Debate rages over physician-owned hospitals
Critics say they siphon off profitable procedures from nonprofit medical centers.
Sunday, March 08, 2009
The end of an 18-month federal moratorium on doctor-owned hospitals in 2006 didn't stop the debate.
The version of the State Child Health Insurance Program expansion bill passed by the House of Representatives in January would have halted new construction of doctor-owned hospitals by making them unable to receive Medicare payments and restricting expansion of current ones. That wasn't part of the bill President Barack Obama signed into law in February.
And in 2007, Ohio Senate Bill 120, co-sponsored by then-state Sen. Steve Austria, R-Beavercreek, would have required hospitals to have 24-hour emergency rooms, which are not profit centers. That bill, also seen as a threat by physician-owned hospitals, never became law.

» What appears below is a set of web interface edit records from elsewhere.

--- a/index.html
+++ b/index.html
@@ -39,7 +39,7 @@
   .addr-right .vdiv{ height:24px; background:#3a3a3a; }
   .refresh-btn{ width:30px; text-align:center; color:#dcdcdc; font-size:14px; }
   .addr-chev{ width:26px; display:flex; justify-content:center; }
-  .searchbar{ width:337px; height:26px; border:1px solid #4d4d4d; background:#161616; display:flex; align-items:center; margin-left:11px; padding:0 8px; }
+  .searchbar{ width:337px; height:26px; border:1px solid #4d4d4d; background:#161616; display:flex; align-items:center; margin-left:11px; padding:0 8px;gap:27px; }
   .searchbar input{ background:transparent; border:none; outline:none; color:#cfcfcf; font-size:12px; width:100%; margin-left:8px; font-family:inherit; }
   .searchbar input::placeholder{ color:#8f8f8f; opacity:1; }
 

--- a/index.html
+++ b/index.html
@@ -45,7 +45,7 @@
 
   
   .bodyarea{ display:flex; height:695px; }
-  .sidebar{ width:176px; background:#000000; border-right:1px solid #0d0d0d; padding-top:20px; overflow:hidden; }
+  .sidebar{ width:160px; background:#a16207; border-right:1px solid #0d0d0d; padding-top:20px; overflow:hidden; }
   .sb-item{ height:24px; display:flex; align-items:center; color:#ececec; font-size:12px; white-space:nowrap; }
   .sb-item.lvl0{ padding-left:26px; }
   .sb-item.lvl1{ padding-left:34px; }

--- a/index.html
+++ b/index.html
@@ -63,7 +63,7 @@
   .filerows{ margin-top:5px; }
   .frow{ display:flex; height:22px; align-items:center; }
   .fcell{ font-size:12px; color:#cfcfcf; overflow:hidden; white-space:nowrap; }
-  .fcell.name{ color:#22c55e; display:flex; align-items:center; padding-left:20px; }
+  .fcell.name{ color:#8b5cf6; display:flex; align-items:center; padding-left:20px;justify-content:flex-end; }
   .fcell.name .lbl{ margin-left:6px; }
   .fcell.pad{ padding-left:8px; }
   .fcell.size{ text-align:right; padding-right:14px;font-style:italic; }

Critics of doctor-owned hospitals have said they siphon off profitable procedures in communities while leaving less profitable indigent care to others.
Tiffany Himmelreich, spokeswoman for the Ohio Hospital Association said of its 176 members, only five are physician-owned, for-profit hospitals, including the Medical Center at Elizabeth Place.

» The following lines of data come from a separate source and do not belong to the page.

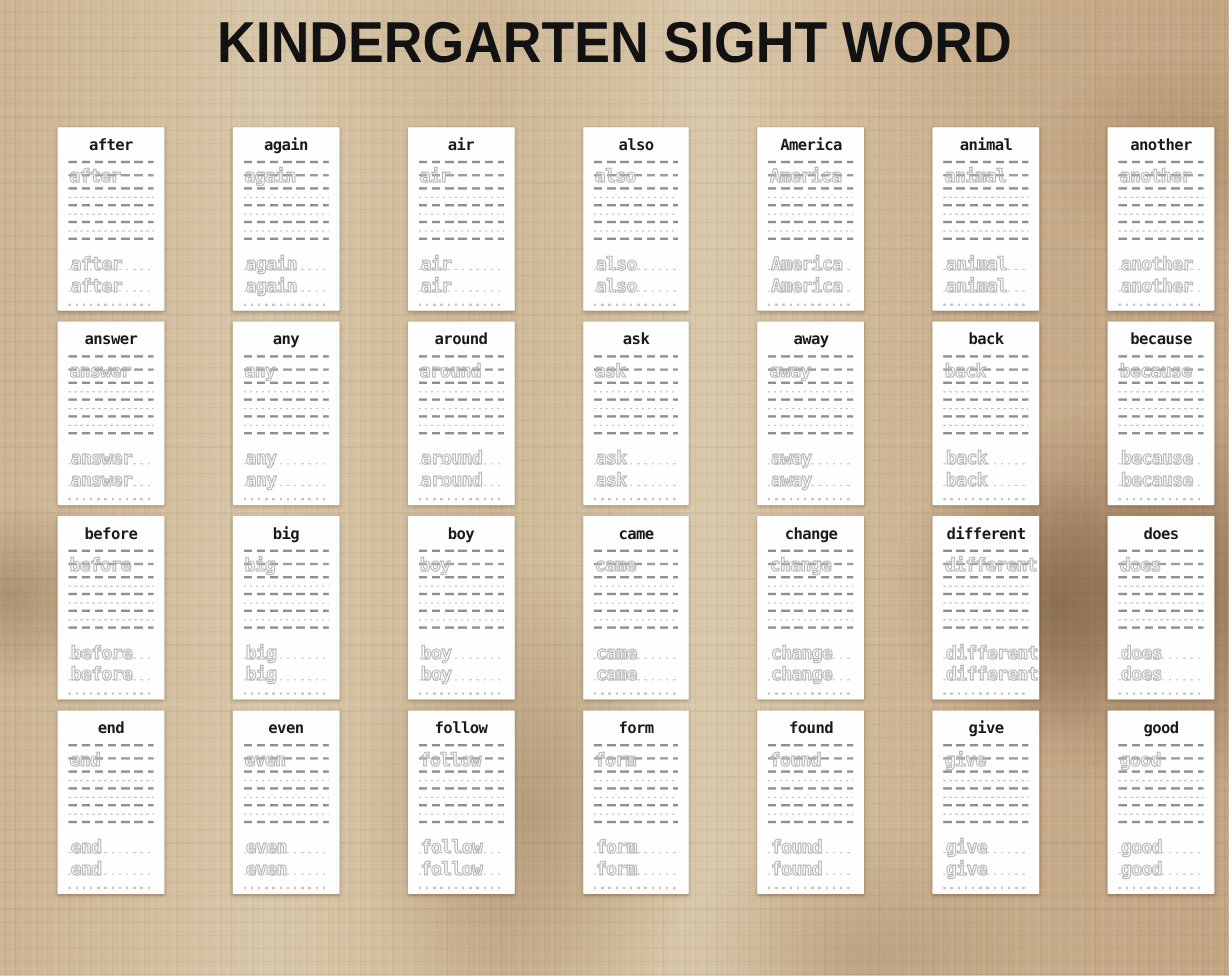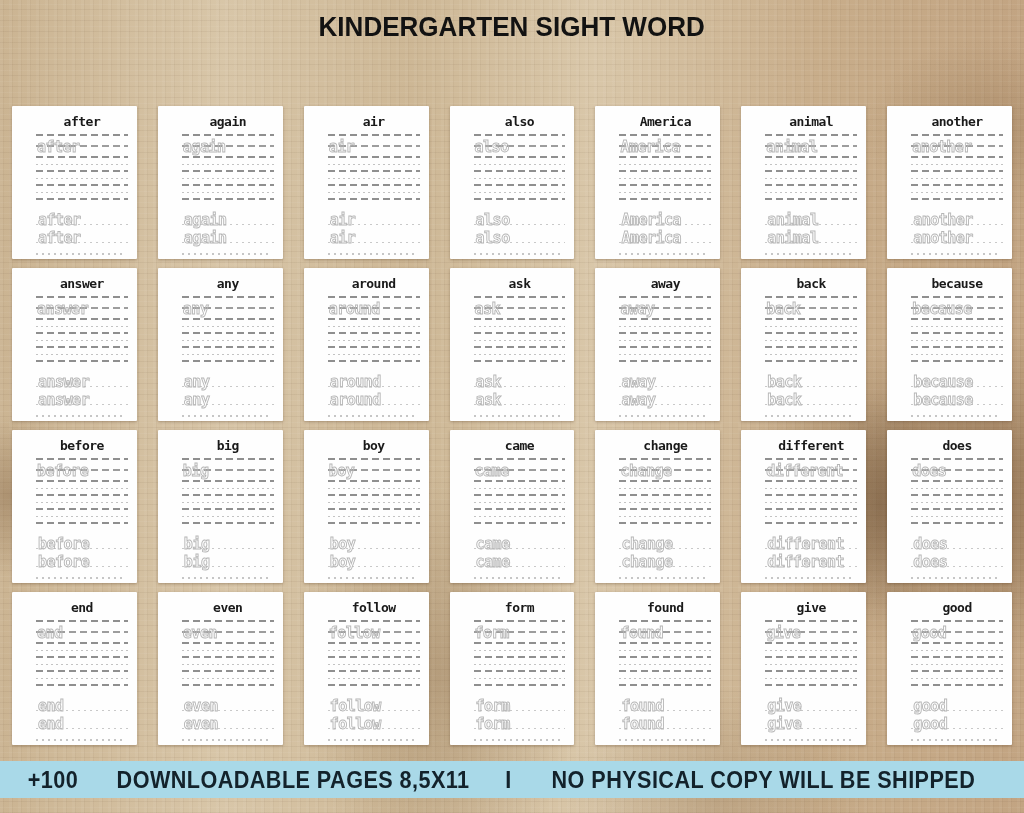--- a/index.html
+++ b/index.html
@@ -40,7 +40,7 @@
   
   .main-title{
     position:absolute;left:0;right:0;top:12px;text-align:center;
-    font-weight:bold;font-size:28px;line-height:1.05;color:#121212;
+    font-weight:bold;font-size:48px;line-height:1.05;color:#121212;
     letter-spacing:0px;
   }
   .main-title span{display:inline-block;transform:scaleX(.93);transform-origin:center;}

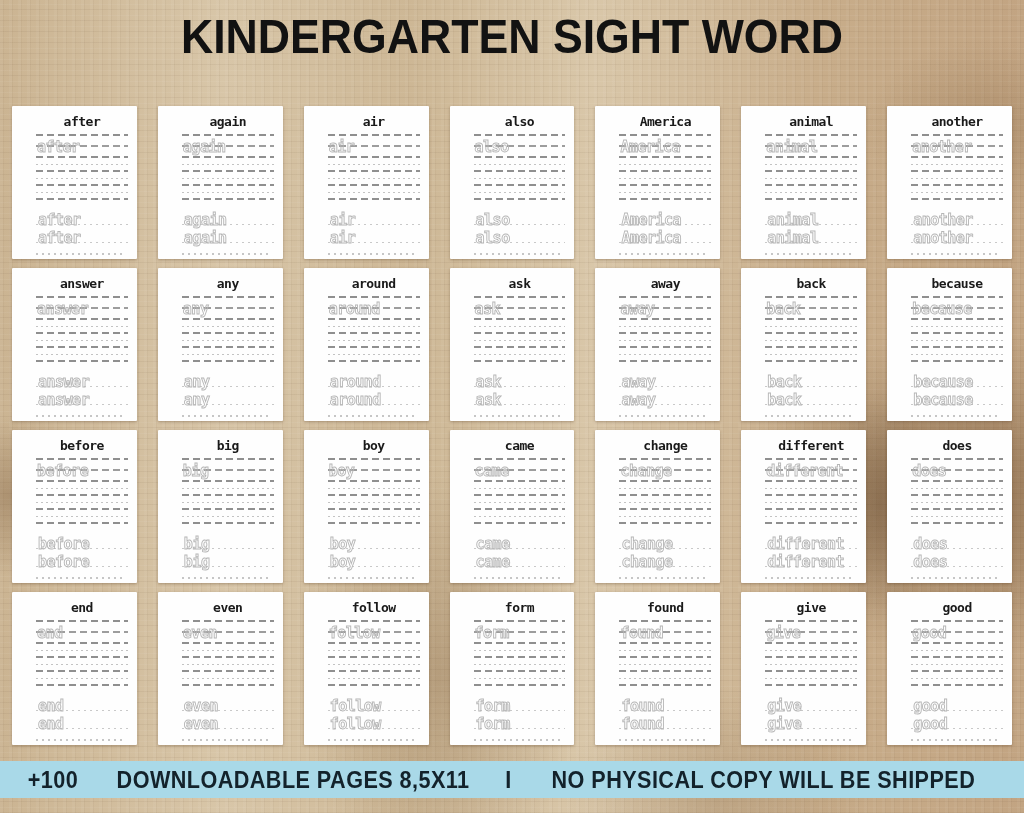--- a/index.html
+++ b/index.html
@@ -55,8 +55,9 @@
   .card{
     background:#fefefe;border-radius:1px;
     box-shadow:0 1px 3px rgba(80,52,25,.35);
-    padding:7px 9px 6px 24px;overflow:hidden;
+    padding:7px 9px 6px 9px;overflow:hidden;
     font-family:"DejaVu Sans Mono","Liberation Mono",monospace;
+    margin-left:36px;
   }
   .card-word{
     text-align:center;font-weight:bold;font-size:13px;line-height:17px;color:#1a1a1a;

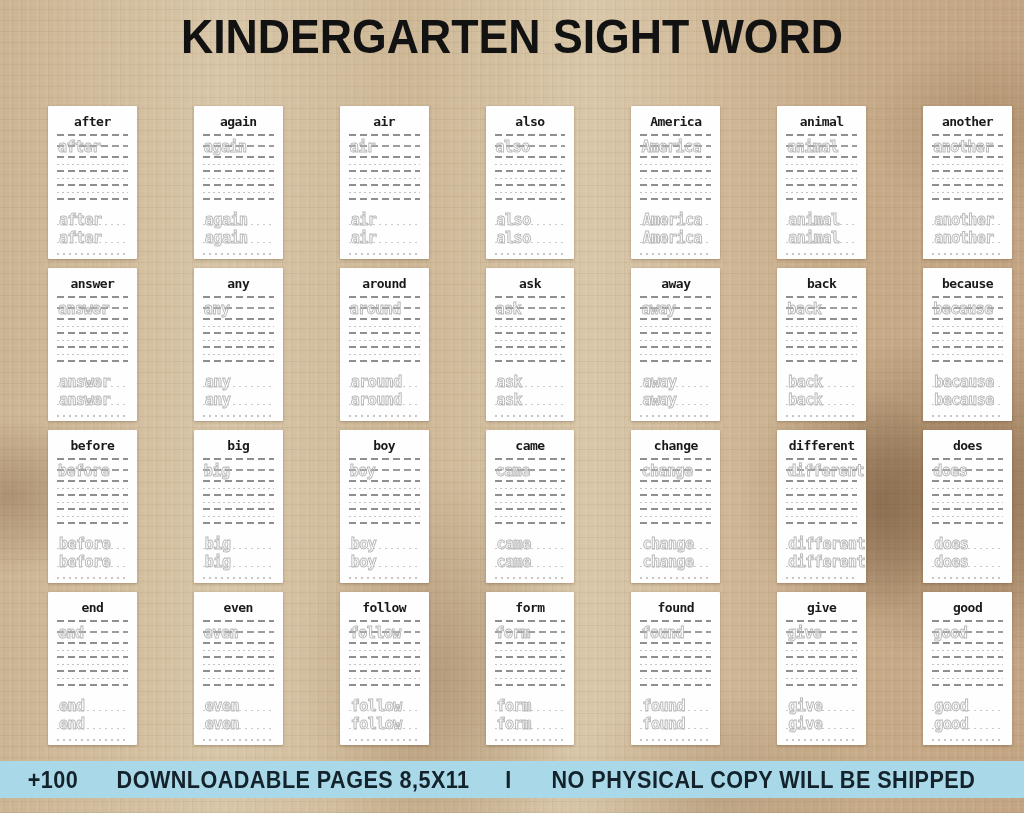--- a/index.html
+++ b/index.html
@@ -786,12 +786,6 @@
     </div>
   </div>
 
-  <div class="footer-bar">
-    <span class="ft">+100</span>
-    <span class="ft">DOWNLOADABLE PAGES 8,5X11</span>
-    <span class="ft">I</span>
-    <span class="ft">NO PHYSICAL COPY WILL BE SHIPPED</span>
-  </div>
 
 </div>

Ohio has eight physician-owned general medical/surgical hospitals, including two in Dayton (MCEP and Riverview Health Institute). Advocates say such hospitals give patients good, safe and cost-effective care driven by physicians, not business people.
"The challenges really come from those traditional, mainstay hospitals who, in some cases, are quite frankly afraid of the competition," said Tim Maglione, spokesman for the Ohio State Medical Association.
"There's no conclusive evidence that shows specialty hospitals have a negative impact on the financial condition of community hospitals," he said.
But since MCEP opened in September 2006, "we have seen some volume impact" for certain kinds of medical care, said LuJean Smith, a spokeswoman for Good Samaritan Hospital. She declined to say how much volume the hospital had lost.
Bryan Bucklew, executive director of the Greater Dayton Area Hospital Association (GDAHA), noted the Dayton area is the nation's fourth largest metropolitan area without a publicly funded community or university hospital to help nonprofit hospital networks bear the cost of indigent care. GDAHA currently has no members that are physician-owned general medical or surgical hospitals.
The region's nonprofit hospitals absorbed $185 million in uncompensated care costs in 2006. While that's an important part of the hospitals' mission that gives them their nontaxable status, Bucklew said a study showing how much hospitals would pay in taxes if they were for-profit would be enlightening to a sometimes skeptical public. The key would be getting the competing nonprofit hospital networks to participate in the study by disclosing financial data.
Alex Rintoul, MCEP's chief executive officer, said his hospital is interested in creating an emergency department when it gets a level playing field — managed-care contracts with health-insurance companies comparable to those of nonprofit hospitals. An emergency department is needed so MCEP is seen in the community as a "comparable hospital," he said.
The Centers for Medicare & Medicaid Services reduced reimbursement rates for certain procedures, making some less profitable for specialty hospitals, Bucklew said. But Rintoul feels nonprofit hospitals also have opened themselves up to risks by overextending themselves with building projects. That creates opportunity for MCEP to provide less expensive care, he said.
More important than letting physicians own hospitals is letting them run hospitals, said John Fleishman, a Dayton eye surgeon who's chairman of the Medical Center at Elizabeth Place.
"The only officials who take an oath to put the patient first are physicians," he said. "The problem we've got is nonphysicians running medicine."